PROBLEM REQUIREMENTS - Could you return, exactly as written, only the lines from the one holding "- Oracle values" through the final line of the records below?

DATA TO USE -
= = = =
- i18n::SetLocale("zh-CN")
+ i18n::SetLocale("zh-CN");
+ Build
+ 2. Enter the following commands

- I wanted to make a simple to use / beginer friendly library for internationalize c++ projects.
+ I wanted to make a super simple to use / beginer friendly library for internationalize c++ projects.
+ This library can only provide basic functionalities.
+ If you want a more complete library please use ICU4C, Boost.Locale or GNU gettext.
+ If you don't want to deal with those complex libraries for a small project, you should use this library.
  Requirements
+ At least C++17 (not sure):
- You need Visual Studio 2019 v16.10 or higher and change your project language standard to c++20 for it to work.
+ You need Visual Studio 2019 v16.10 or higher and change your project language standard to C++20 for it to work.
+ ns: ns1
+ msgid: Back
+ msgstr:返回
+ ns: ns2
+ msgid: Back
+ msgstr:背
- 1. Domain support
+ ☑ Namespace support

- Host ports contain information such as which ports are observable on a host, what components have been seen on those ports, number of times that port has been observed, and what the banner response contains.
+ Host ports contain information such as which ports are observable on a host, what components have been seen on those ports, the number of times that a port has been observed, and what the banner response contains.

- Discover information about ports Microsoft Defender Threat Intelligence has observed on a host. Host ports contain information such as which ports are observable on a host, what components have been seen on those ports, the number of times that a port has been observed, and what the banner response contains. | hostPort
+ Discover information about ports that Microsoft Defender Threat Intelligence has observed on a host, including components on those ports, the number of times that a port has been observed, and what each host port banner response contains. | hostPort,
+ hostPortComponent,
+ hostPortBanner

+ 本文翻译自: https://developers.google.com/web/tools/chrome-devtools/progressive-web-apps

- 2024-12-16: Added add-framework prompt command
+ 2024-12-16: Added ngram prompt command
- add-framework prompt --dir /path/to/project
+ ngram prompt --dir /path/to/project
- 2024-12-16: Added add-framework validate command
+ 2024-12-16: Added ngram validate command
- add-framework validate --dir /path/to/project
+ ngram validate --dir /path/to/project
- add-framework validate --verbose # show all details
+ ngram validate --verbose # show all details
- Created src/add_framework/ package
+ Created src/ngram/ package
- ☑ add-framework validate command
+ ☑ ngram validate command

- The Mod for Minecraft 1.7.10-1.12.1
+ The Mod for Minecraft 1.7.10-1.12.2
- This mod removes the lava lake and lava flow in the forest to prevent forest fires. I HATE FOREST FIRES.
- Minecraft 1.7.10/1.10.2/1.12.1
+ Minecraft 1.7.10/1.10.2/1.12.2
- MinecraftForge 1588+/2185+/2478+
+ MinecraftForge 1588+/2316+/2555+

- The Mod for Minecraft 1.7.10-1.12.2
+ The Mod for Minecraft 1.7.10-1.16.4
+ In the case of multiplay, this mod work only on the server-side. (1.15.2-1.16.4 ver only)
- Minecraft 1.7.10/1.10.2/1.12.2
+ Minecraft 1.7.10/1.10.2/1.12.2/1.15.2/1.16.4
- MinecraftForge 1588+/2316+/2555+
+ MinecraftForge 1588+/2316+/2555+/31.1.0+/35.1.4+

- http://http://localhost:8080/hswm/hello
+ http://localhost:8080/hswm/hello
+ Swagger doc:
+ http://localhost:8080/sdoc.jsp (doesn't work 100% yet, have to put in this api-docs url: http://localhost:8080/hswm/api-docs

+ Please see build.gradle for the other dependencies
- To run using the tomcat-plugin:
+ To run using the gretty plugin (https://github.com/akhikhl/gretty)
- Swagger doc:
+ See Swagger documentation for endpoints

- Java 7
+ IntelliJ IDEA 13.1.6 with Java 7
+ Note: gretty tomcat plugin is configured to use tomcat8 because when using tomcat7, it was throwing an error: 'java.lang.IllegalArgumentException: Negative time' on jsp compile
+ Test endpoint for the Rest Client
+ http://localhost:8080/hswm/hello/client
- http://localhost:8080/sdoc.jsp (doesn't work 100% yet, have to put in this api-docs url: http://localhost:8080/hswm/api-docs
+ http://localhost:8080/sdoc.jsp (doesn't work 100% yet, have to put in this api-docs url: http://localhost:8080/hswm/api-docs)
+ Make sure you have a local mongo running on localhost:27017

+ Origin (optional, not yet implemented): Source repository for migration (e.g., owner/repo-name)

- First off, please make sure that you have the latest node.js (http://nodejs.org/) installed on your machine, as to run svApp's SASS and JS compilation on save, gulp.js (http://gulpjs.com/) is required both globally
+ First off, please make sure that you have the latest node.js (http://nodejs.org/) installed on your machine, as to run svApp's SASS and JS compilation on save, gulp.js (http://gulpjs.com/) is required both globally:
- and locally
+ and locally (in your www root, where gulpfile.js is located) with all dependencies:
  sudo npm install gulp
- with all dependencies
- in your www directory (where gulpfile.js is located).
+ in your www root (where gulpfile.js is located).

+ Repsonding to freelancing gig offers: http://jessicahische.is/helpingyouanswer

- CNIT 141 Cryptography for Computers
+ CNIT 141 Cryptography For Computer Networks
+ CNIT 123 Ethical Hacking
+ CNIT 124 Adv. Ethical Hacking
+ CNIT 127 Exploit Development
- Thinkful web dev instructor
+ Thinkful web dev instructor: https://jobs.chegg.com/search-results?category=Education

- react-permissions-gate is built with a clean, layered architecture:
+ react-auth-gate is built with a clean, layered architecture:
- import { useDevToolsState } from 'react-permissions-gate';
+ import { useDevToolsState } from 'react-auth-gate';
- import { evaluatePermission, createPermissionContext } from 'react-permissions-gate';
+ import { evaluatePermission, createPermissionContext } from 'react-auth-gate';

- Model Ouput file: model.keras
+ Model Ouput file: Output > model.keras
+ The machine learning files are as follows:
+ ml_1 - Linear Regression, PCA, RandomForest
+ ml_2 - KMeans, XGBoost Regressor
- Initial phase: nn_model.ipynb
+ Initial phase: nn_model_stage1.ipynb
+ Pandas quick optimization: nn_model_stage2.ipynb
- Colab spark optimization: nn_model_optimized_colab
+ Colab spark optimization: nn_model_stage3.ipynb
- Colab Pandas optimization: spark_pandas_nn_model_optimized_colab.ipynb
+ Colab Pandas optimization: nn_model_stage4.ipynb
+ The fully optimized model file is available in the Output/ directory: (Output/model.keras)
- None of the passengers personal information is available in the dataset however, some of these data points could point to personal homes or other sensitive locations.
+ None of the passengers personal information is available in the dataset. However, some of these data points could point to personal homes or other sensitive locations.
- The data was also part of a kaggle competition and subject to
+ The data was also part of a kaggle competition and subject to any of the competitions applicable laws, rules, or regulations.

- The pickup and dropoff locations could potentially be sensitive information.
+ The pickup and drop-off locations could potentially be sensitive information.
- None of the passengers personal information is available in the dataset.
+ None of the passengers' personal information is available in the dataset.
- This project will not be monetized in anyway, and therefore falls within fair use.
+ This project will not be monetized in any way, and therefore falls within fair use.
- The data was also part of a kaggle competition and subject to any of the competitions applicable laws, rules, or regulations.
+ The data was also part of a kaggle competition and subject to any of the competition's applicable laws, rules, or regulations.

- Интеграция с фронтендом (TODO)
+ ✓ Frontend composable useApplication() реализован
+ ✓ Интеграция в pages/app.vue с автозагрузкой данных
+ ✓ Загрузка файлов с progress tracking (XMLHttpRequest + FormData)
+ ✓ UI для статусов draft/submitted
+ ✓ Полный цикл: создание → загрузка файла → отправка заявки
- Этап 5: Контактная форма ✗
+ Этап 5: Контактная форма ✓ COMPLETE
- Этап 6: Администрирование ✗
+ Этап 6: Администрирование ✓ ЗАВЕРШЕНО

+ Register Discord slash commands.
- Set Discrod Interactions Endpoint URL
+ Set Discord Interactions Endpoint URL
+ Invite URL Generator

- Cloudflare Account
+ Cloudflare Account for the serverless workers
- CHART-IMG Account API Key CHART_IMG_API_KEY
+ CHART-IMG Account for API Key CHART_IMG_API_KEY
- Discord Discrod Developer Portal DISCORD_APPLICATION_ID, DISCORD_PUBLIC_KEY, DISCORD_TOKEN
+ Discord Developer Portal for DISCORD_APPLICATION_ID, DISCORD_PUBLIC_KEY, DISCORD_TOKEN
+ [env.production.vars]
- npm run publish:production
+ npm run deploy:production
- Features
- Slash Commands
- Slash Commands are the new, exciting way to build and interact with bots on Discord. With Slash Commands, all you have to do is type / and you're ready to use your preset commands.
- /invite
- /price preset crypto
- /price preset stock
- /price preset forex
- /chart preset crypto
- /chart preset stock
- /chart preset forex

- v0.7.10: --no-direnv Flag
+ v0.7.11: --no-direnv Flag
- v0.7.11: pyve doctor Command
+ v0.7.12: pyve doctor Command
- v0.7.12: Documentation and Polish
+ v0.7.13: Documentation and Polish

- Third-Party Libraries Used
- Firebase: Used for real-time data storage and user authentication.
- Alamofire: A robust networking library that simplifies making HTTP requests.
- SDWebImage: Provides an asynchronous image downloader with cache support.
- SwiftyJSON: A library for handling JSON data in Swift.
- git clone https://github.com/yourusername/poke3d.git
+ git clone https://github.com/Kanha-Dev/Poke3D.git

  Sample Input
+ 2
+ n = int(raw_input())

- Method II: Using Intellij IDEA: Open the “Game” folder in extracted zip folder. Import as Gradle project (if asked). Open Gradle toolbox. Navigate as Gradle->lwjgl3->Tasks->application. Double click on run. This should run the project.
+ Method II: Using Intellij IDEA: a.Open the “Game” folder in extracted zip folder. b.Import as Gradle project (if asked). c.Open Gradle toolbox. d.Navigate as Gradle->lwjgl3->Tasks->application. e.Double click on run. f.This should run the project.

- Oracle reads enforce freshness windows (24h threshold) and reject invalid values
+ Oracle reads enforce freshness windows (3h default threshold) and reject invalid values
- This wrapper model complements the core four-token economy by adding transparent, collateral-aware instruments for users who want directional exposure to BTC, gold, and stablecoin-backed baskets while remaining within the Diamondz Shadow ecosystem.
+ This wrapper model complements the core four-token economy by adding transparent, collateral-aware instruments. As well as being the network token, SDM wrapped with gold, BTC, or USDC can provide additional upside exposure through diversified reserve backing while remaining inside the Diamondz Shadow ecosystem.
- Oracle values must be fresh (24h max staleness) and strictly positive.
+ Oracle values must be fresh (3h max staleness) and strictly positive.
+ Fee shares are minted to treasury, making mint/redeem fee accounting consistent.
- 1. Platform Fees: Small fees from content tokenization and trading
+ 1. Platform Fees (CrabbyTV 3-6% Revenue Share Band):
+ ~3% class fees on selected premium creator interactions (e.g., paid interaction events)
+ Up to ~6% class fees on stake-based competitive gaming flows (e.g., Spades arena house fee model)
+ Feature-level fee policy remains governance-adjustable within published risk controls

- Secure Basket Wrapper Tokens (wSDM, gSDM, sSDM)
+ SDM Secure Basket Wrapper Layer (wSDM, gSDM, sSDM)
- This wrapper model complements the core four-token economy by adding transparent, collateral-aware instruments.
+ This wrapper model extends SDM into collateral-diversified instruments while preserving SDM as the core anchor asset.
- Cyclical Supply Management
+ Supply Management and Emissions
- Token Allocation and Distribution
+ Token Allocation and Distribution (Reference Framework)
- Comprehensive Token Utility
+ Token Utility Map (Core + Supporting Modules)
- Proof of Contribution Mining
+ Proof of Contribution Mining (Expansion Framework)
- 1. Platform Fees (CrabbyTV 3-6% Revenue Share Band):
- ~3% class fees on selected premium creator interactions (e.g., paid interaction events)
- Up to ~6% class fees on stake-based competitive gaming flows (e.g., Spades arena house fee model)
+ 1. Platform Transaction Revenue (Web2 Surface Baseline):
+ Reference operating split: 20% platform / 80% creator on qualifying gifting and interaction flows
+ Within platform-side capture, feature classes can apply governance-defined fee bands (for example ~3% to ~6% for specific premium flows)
= = = =
SOLUTION FOR THIS TASK -
- Oracle values must be fresh (24h max staleness) and strictly positive.
+ Oracle values must be fresh (3h max staleness) and strictly positive.
+ Fee shares are minted to treasury, making mint/redeem fee accounting consistent.
- 1. Platform Fees: Small fees from content tokenization and trading
+ 1. Platform Fees (CrabbyTV 3-6% Revenue Share Band):
+ ~3% class fees on selected premium creator interactions (e.g., paid interaction events)
+ Up to ~6% class fees on stake-based competitive gaming flows (e.g., Spades arena house fee model)
+ Feature-level fee policy remains governance-adjustable within published risk controls

- Secure Basket Wrapper Tokens (wSDM, gSDM, sSDM)
+ SDM Secure Basket Wrapper Layer (wSDM, gSDM, sSDM)
- This wrapper model complements the core four-token economy by adding transparent, collateral-aware instruments.
+ This wrapper model extends SDM into collateral-diversified instruments while preserving SDM as the core anchor asset.
- Cyclical Supply Management
+ Supply Management and Emissions
- Token Allocation and Distribution
+ Token Allocation and Distribution (Reference Framework)
- Comprehensive Token Utility
+ Token Utility Map (Core + Supporting Modules)
- Proof of Contribution Mining
+ Proof of Contribution Mining (Expansion Framework)
- 1. Platform Fees (CrabbyTV 3-6% Revenue Share Band):
- ~3% class fees on selected premium creator interactions (e.g., paid interaction events)
- Up to ~6% class fees on stake-based competitive gaming flows (e.g., Spades arena house fee model)
+ 1. Platform Transaction Revenue (Web2 Surface Baseline):
+ Reference operating split: 20% platform / 80% creator on qualifying gifting and interaction flows
+ Within platform-side capture, feature classes can apply governance-defined fee bands (for example ~3% to ~6% for specific premium flows)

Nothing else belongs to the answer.